# Cordless Drill Battery Question



## Mr Chips (Mar 23, 2008)

were your origanal batteries NiMh or NiCad? is your charger a Rapid charger or overnight trickle charger. Most of the time you can charge NiCads in a charger designed for NiMh, but it's possible you are having compatability issue with the batteries and charger if you've changed the battery type


----------



## the1hangingchad (Aug 14, 2010)

You know, I'm honestly not sure which battery it is. I just looked at it but it doesn't say anywhere on the battery or the charger.

I know that when I charge them, I get the red light for a while and then eventually it goes to green. When I take the battery off, its a full charge but both of them die really quick.


----------



## Ron6519 (Mar 28, 2007)

OnThePike said:


> Try looking up your make and model online. Use Google and check the manufacturer's website for PDF manuals. If you find the corresponding manual, it should provide all relevant information pertaining to your tool and the charger. Armed with that information, you can fist compare to what you've purchased (check your order and bill of sale), then replace whichever needs replacing.
> 
> If you want some help, post your Ryobi model number (as well as the saw's model number) and we'll search along with ya.
> 
> FWIW, I replaced my DeWalt originals with a couple of Lenmar equivalents. Works like new.


What benefit do the Lenmar batteries have over a new Dewalt battery?
Ron


----------



## the1hangingchad (Aug 14, 2010)

Here is what I have:

Battery charger model # G0452
Battery model # CS0928

The model number on the drill is wearing off, so I am attaching two photos.

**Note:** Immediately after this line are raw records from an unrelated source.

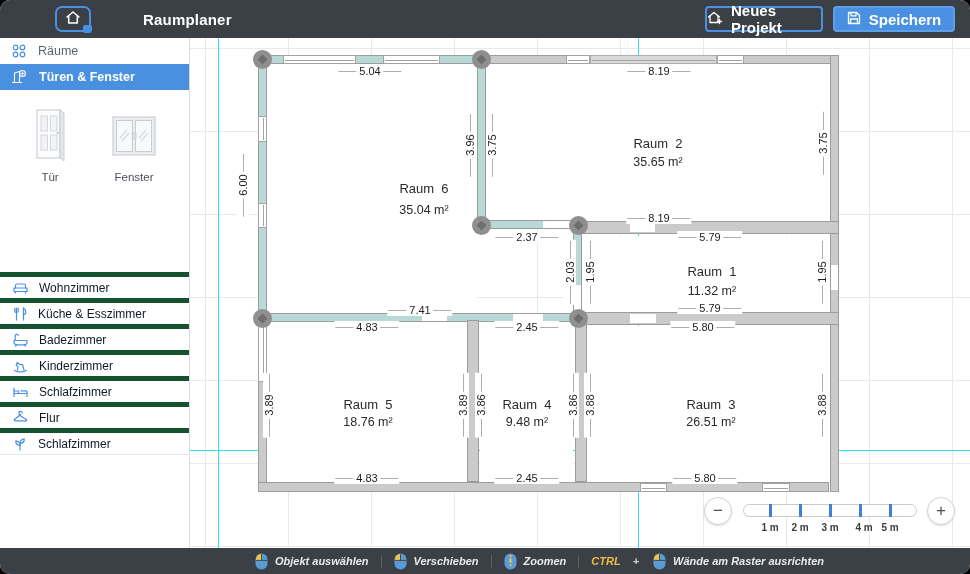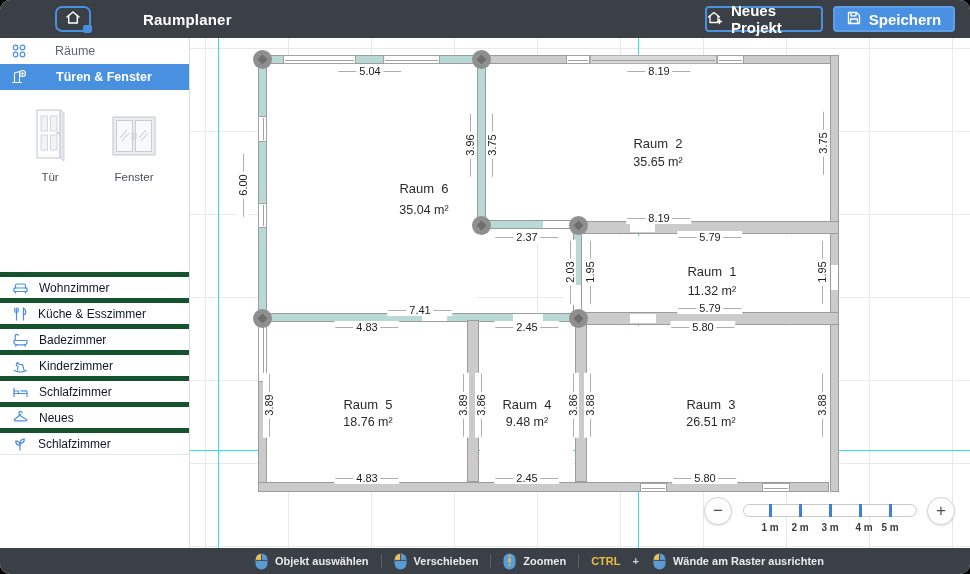--- a/index.html
+++ b/index.html
@@ -18,7 +18,7 @@
 
   
   .sidebar{position:absolute;left:0;top:38px;width:190px;height:510px;background:#fff;border-right:1px solid #d9dcdf;}
-  .nav-item{height:26px;display:flex;align-items:center;gap:28px;padding-left:11px;font-size:12.5px;color:#5d6670;cursor:pointer;}
+  .nav-item{height:26px;display:flex;align-items:center;gap:11px;padding-left:11px;font-size:12.5px;color:#5d6670;cursor:pointer;}
   .nav-item.active{background:#4a90e0;color:#fff;font-weight:bold;}
   .tools{position:absolute;left:0;top:58px;width:190px;display:flex;padding:12px 14px 0 8px;}
   .tool{width:84px;text-align:center;cursor:pointer;}

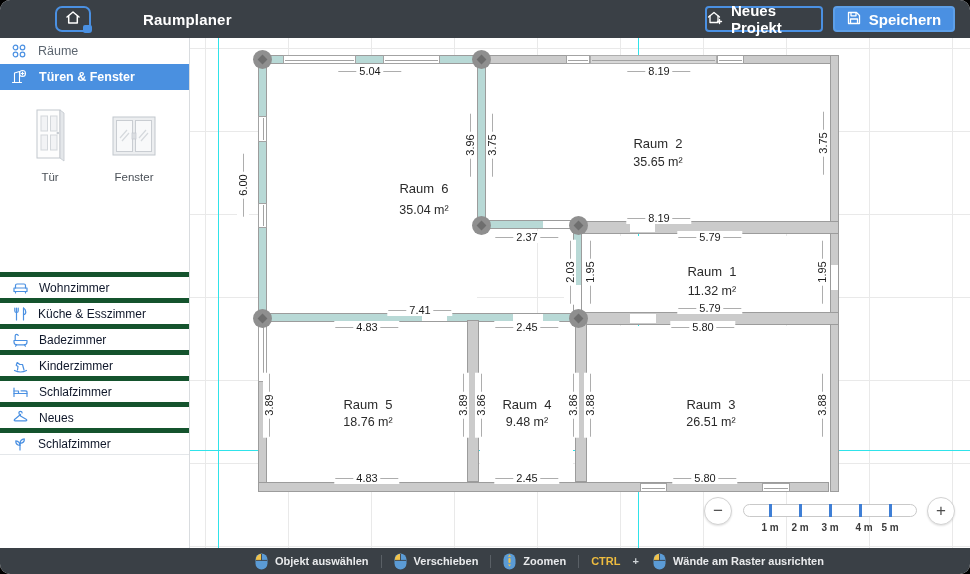--- a/index.html
+++ b/index.html
@@ -214,7 +214,7 @@
               <path d="M8.5 4.5 V6 L14.5 9.5 Q15.3 10.8 13.8 10.8 H3.2 Q1.7 10.8 2.5 9.5 Z"></path>
             </svg>
           </span>
-          <span>Neues</span>
+          <span>Flur</span>
         </div>
         <div class="room-item">
           <span style="display: flex;">

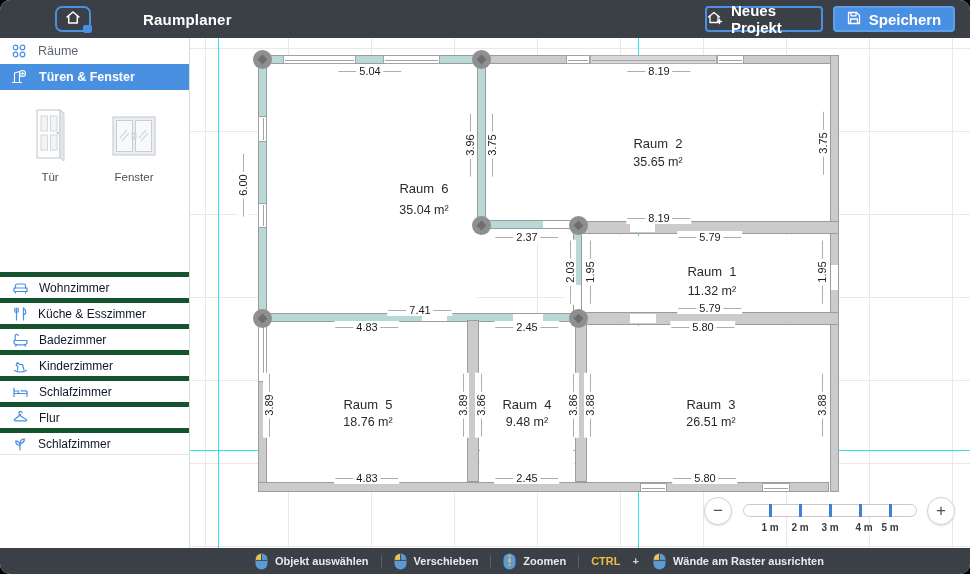--- a/index.html
+++ b/index.html
@@ -60,7 +60,7 @@
   .tick-label{position:absolute;top:17px;transform:translateX(-50%);font-size:10px;font-weight:bold;color:#3c3c3c;white-space:nowrap;}
 
   
-  .statusbar{position:absolute;left:0;top:548px;width:970px;height:26px;background:#3a4046;display:flex;align-items:center;z-index:12;}
+  .statusbar{position:absolute;left:0;top:548px;width:970px;height:26px;background:#3a4046;display:flex;align-items:center;z-index:12;font-style:italic;}
   .sb-group{position:absolute;left:255px;display:flex;align-items:center;height:26px;}
   .sb-item{display:flex;align-items:center;gap:7px;font-size:11px;font-weight:bold;color:#e9eaec;}
   .sb-div{width:1px;height:13px;background:#5a6066;margin:0 12px;}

Any thoughts would be helpful - is there any way to test the batteries vs. charger? Or could it just be that the drill is past its useful life and draining batteries quicker than it should?

Thanks.


----------



## Ron6519 (Mar 28, 2007)

OnThePike said:


> Less than half the price of the DeWalt original with the same specifications. It was a while ago, and I can't find the receipt, but I believe I paid something in the neighborhood of $30 each plus shipping. The DeWalt replacement far exceeded that number, but again, I don't recall the exact numbers.
> 
> I can tell you that I have had them for a year or more now, and have been very satisfied with their performance. Visually, there's no difference, other than the missing yellow "DeWalt" branding sticker.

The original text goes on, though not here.